Adventure Documentation

9.a. Server-side render

  1. Introduction
  2. Asynchronous fetching of server-side rendering

Introduction

With Adventure we decided to use the same rendering principle for all kinds of requests, even if they are asynchronous. This means that if we have JavaScript functionality requiring an updated component, it will also be rendered with Smarty and returned from the backend as HTML. There are many reasons for this, but the most important ones are.

  • To keep Smarty as the only template language and template rendering framework.
  • To simplify the stack, no additional JavaScript framework is required to render components, although you can add one if desired.
  • To simplify state management, much like the HATEOAS architecture, the server/backend is the source of truth.

    Hypermedia as the engine of application state (HATEOAS) is a constraint of the REST software architectural style that distinguishes it from other network architectural styles.

    With HATEOAS, a client interacts with a network application whose application servers provide information dynamically through hypermedia. A REST client needs little to no prior knowledge about how to interact with an application or server beyond a generic understanding of hypermedia.

Any component or component composit written in Smarty can be rendered server-side and returned as HTML. This is done through the /ssr/ endpoint, which returns the HTML with the Content-Type: text/html; charset=utf-8 representation header. The component supports all the properties you'd expect, when rendering thru Smarty. To make fetching and rendering a bit easier in Javascript we have written a small module.

Asynchronous fetching of server-side rendering

Every Smarty component can be fetched asynchronously in JavaScript. This can be done through the /ssr/ endpoint with a component parameter: ?component=SomeComponentFileName.

In JavaScript there are already tools you can import to make this process easier:

import { parseHTML, render } from '@root/elements/serverRender.js'

async function updateSomeComponent() {

    // Fetches SSR component with a page parameter
    // Request: /?component=SomeComponent&page=2
    const updatedComponent = await render('SomeComponent', {page: 2})

    // Parse response text to HTML
    const updatedEl = parseHTML(updatedComponent)

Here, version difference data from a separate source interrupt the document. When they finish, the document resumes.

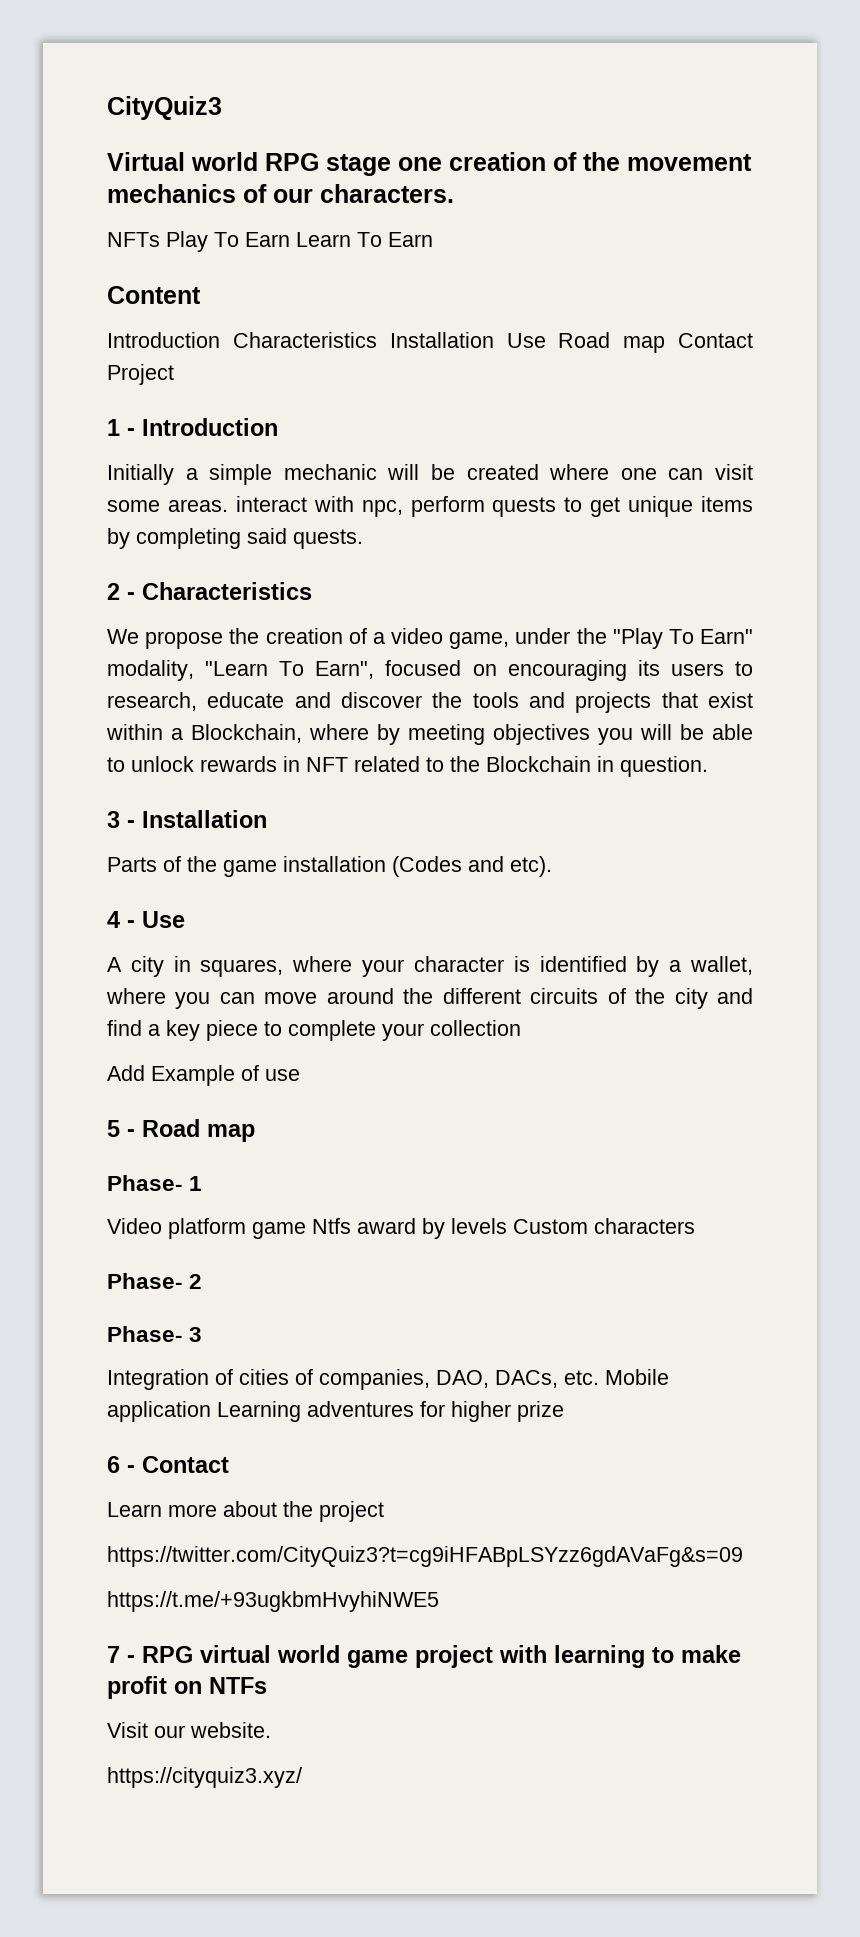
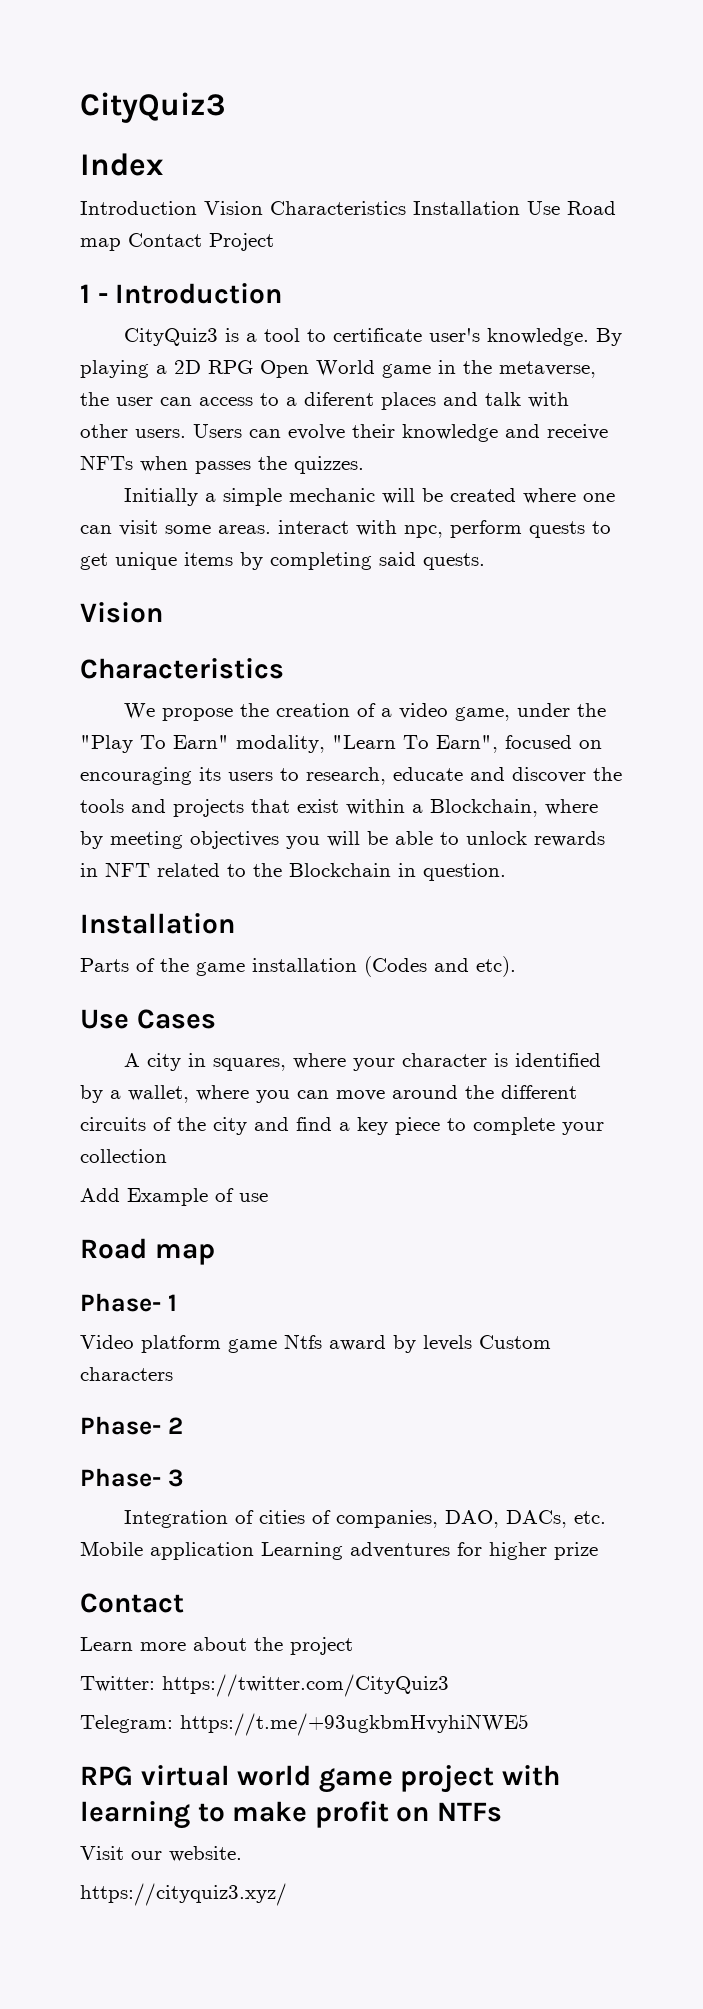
[107,152,752,176] [107,184,454,203] [107,231,433,252] [107,286,201,304] [107,332,220,348] Virtual world RPG stage one creation of the movement mechanics of our characters. // NFTs Play To Earn Learn To Earn // Content // Introduction -> [80,153,163,176] [80,201,263,215] Index // Introduction Vision
(278, 427) none -> [124,328,623,346] [80,360,596,378] [80,392,569,410] [80,424,608,442] [80,455,364,474] // CityQuiz3 is a tool to certificate user's knowledge. By playing a 2D RPG Open World game in the metaverse, the user can access to a diferent places and talk with other users. Users can evolve their knowledge and receive NFTs when passes the quizzes.
[107,583,135,600] 2 - -> [80,602,163,623] Vision //
[107,811,135,828] 3 - -> (506, 872) none
[107,911,185,928] 4 - Use -> [80,1009,216,1029] Use Cases
[107,1120,135,1137] 5 - -> (268, 1197) none
[107,1456,135,1473] 6 - -> (598, 1551) none
[107,1546,743,1567] https://twitter.com/CityQuiz3?t=cg9iHFABpLSYzz6gdAVaFg&s=09 // -> [80,1674,449,1697] [80,1715,173,1733] Twitter: https://twitter.com/CityQuiz3 // Telegram:
[107,1646,135,1663] 7 - -> (529, 1724) none

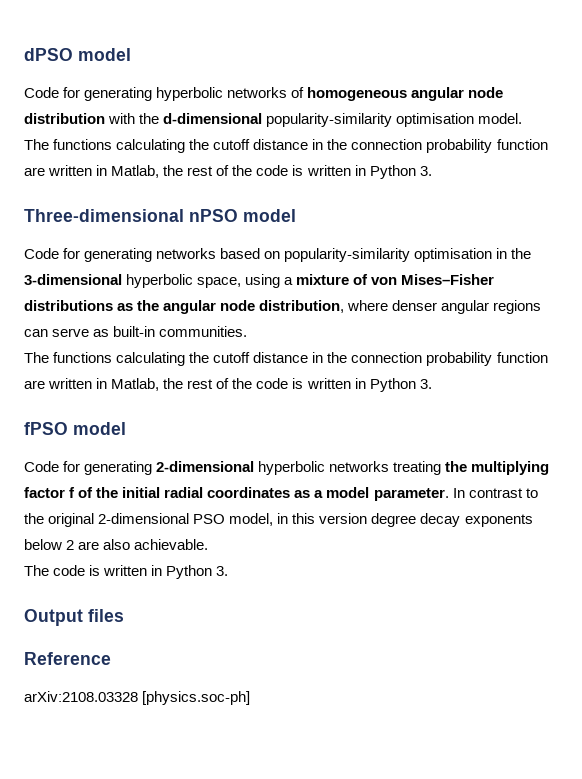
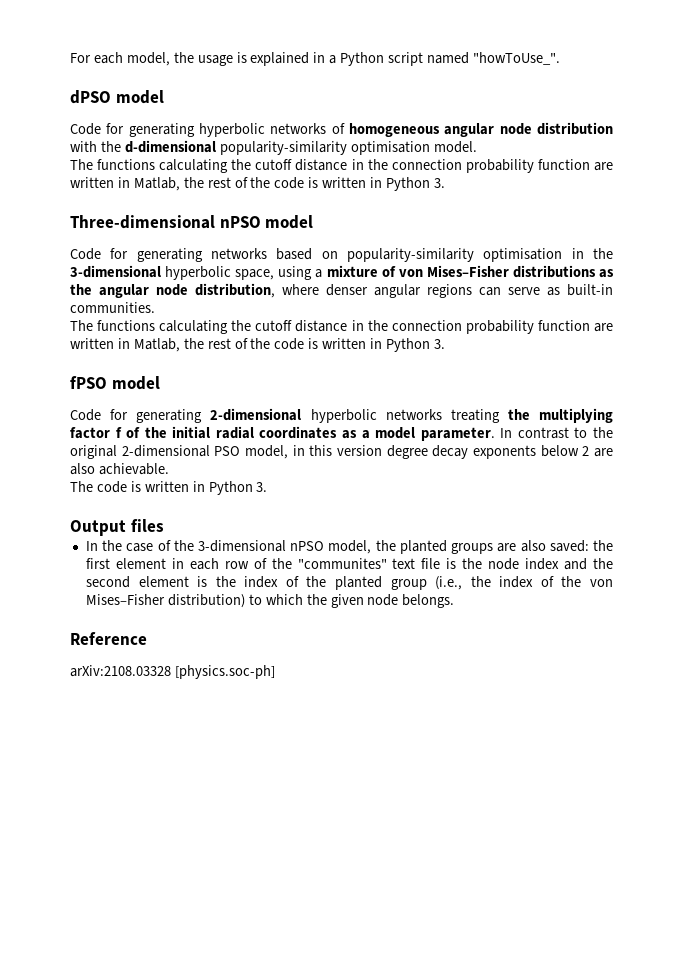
(24, 54) none -> [70,52,560,66] For each model, the usage is explained in a Python script named "howToUse_". //
(124, 615) none -> [85,540,614,554] [85,558,613,570] [85,576,613,590] [85,594,455,608] // In the case of the 3-dimensional nPSO model, the planted groups are also saved: the first element in each row of the "communites" text file is the node index and the second element is the index of the planted group (i.e., the index of the von Mises–Fisher distribution) to which the given node belongs.

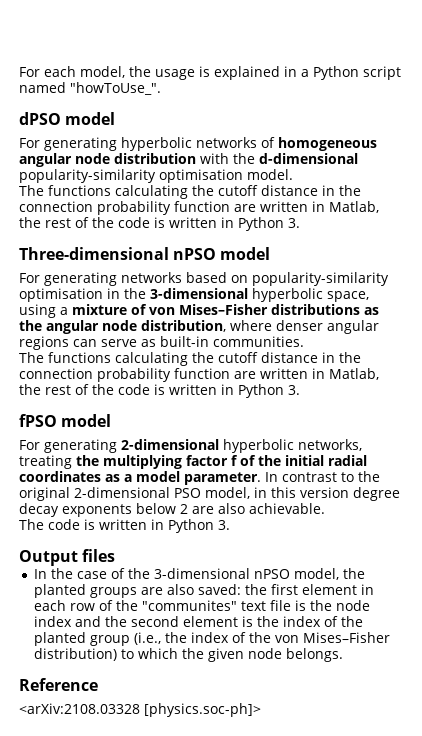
[70,123,125,135] Code for -> [19,138,40,148] For
[70,248,129,260] Code for -> [19,273,40,283] For
[70,409,129,421] Code for -> [19,440,40,450] For
[385,409,442,420] networks -> [298,439,362,451] networks,
[70,665,275,679] arXiv:2108.03328 [physics.soc-ph] -> [19,703,261,717] <arXiv:2108.03328 [physics.soc-ph]>

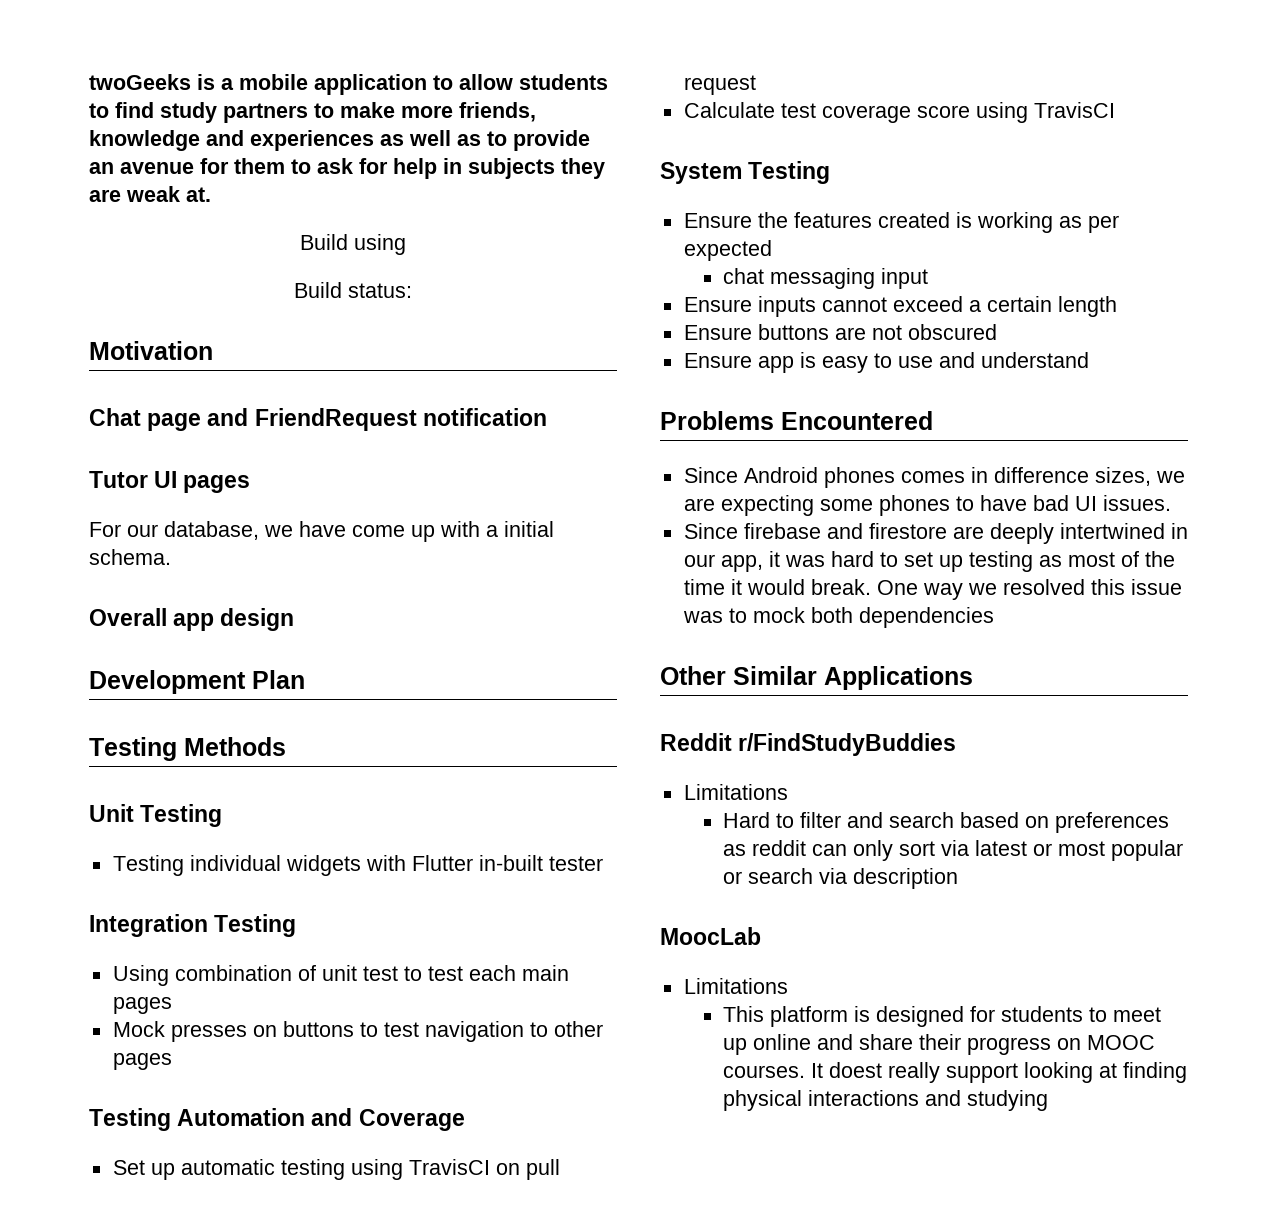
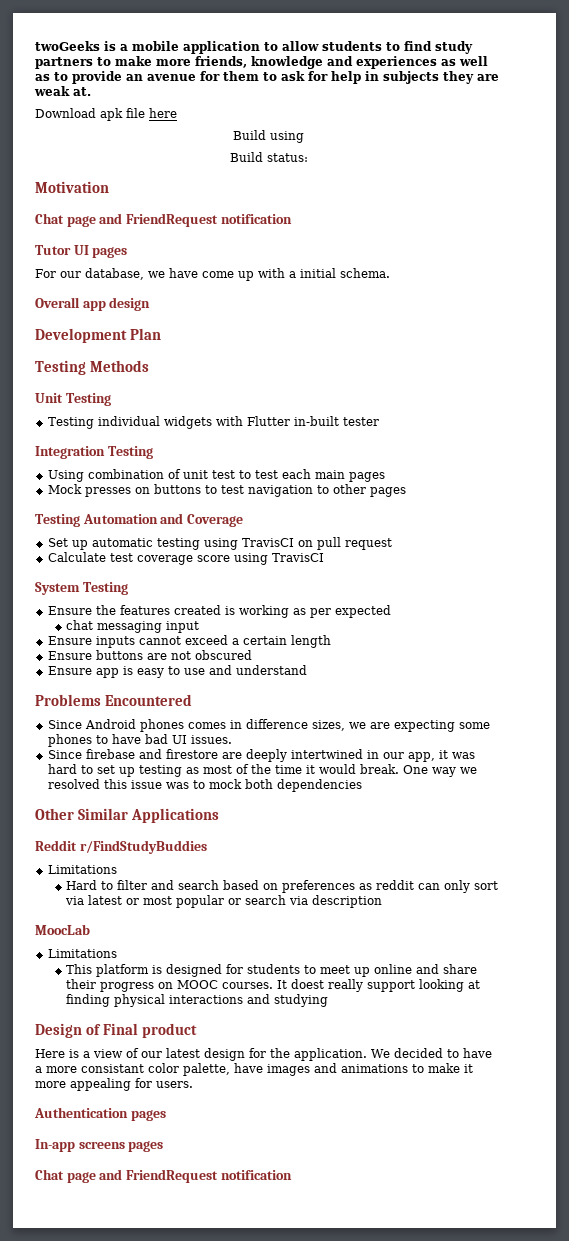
(211, 194) none -> [35,108,177,121] // Download apk file here
(1048, 1100) none -> [35,1023,197,1038] [35,1048,492,1061] [35,1063,473,1076] [35,1078,193,1091] [34,1107,166,1121] [35,1139,164,1152] [35,1169,292,1183] // Design of Final product // Here is a view of our latest design for the application. We decided to have a more consistant color palette, have images and animations to make it more appealing for users. // Authentication pages // In-app screens pages // Chat page and FriendRequest notification

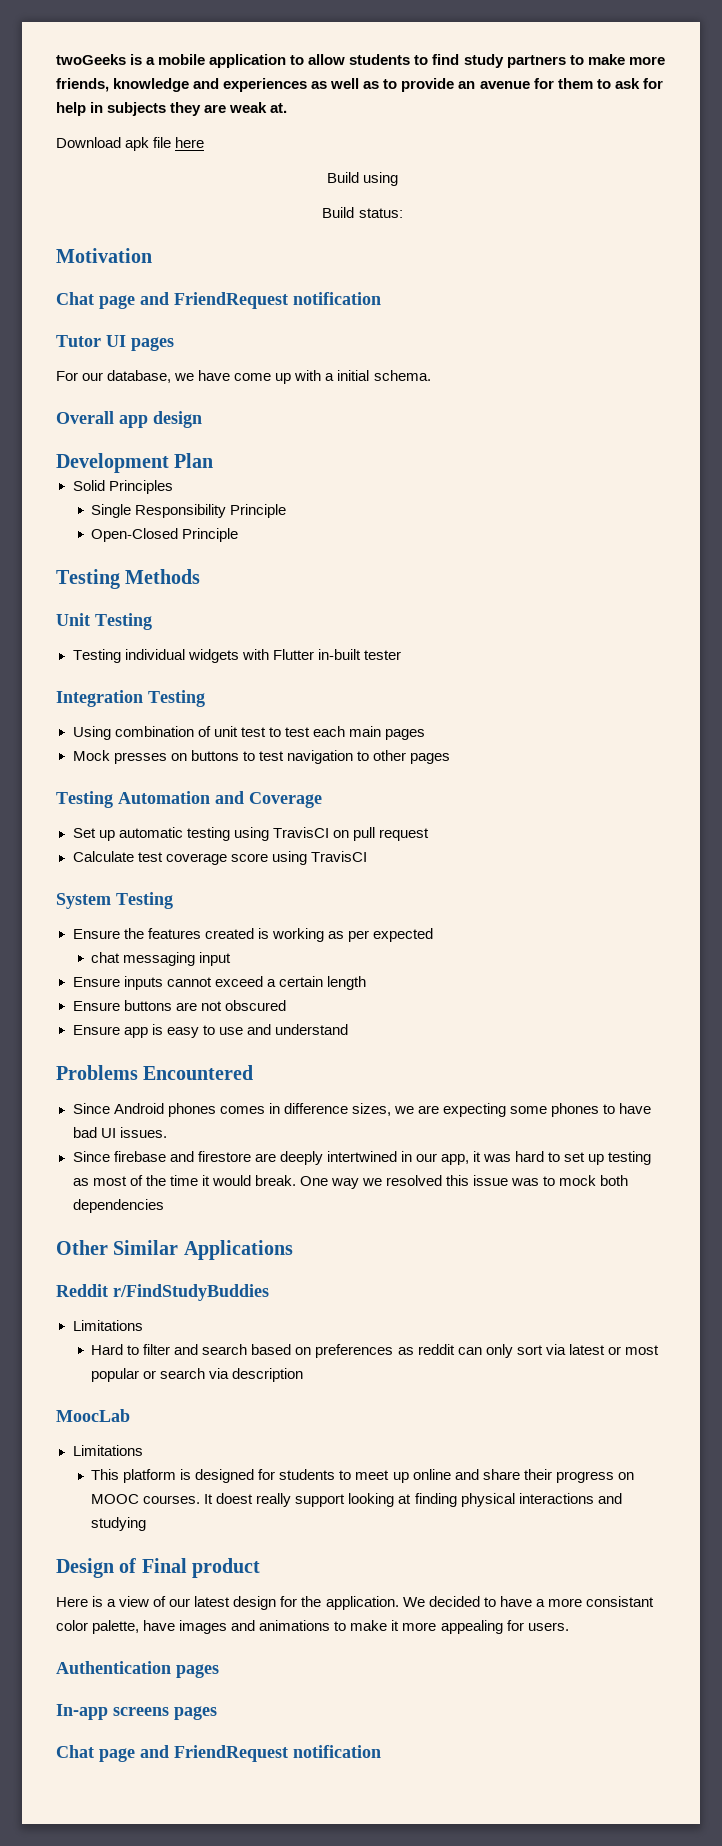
(161, 334) none -> [72,480,173,494] [91,504,287,518] [91,528,239,542] // Solid Principles // Single Responsibility Principle // Open-Closed Principle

    // Assign new HTML to the DOM
    someElement.innerHTML = updatedEl.innerHTML
}

The only caveat for the /ssr/ endpoint is the fact that all responses are as hypermedia, with the Content-Type: text/html; charset=utf-8 representation header. In other words, the content returned is HTML. This design choice ensures that server-side rendering remains focused on delivering fully-rendered HTML components, which are ready to be inserted into the DOM without additional processing. If you need JSON data for client-side processing or dynamic rendering, you should use the /json/ endpoint instead. The /json/ endpoint is specifically designed to return structured data in JSON format, making it suitable for applications that require raw data for further manipulation or rendering.